'''

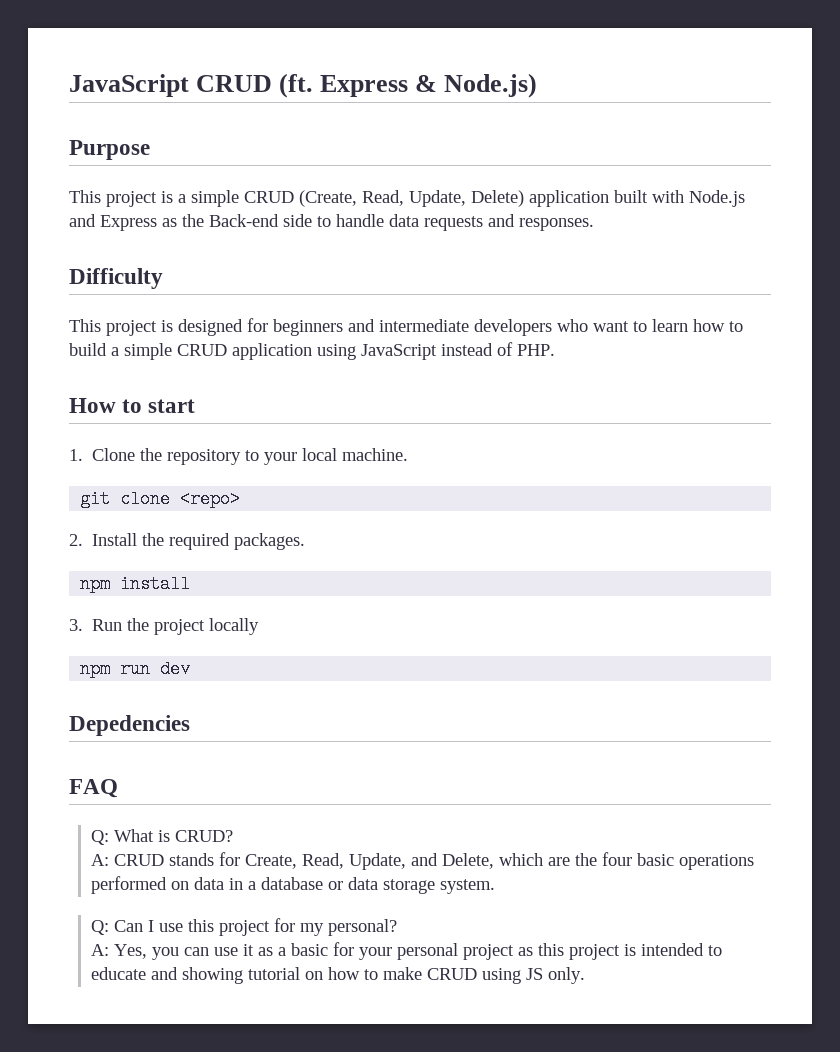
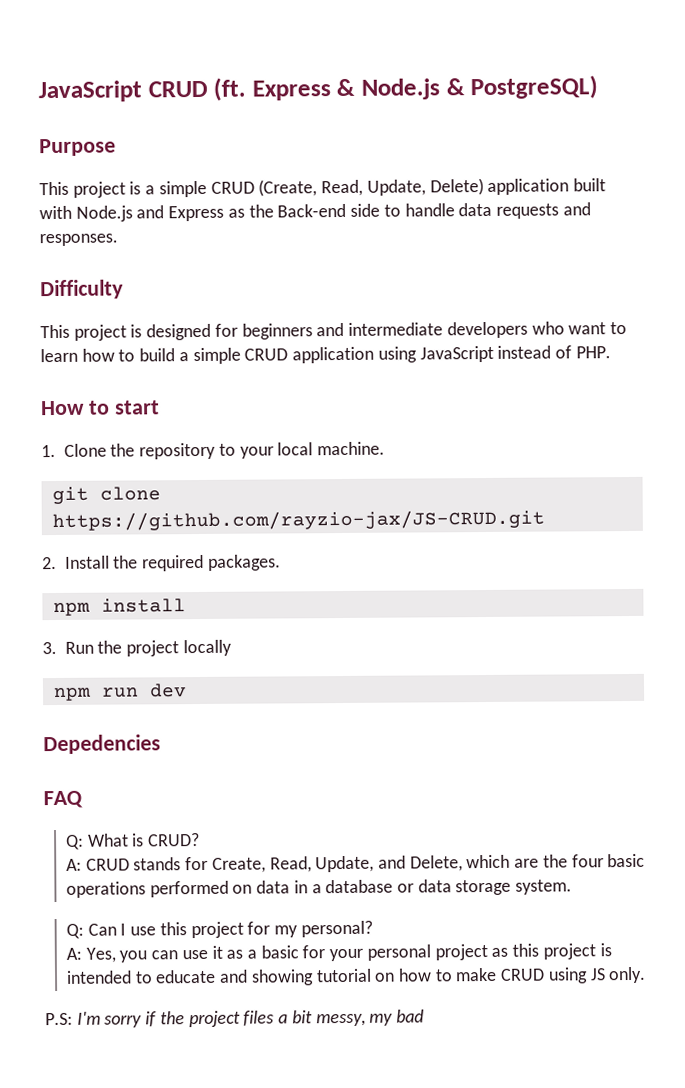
- Express & Node.js)
+ Express & Node.js & PostgreSQL)
- git clone <repo>
+ git clone https://github.com/rayzio-jax/JS-CRUD.git
+ P.S: I'm sorry if the project files a bit messy, my bad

'''

# [The problem]
Pull out the lines above in which the word "Express" appears.

# [Task result]
- Express & Node.js)
+ Express & Node.js & PostgreSQL)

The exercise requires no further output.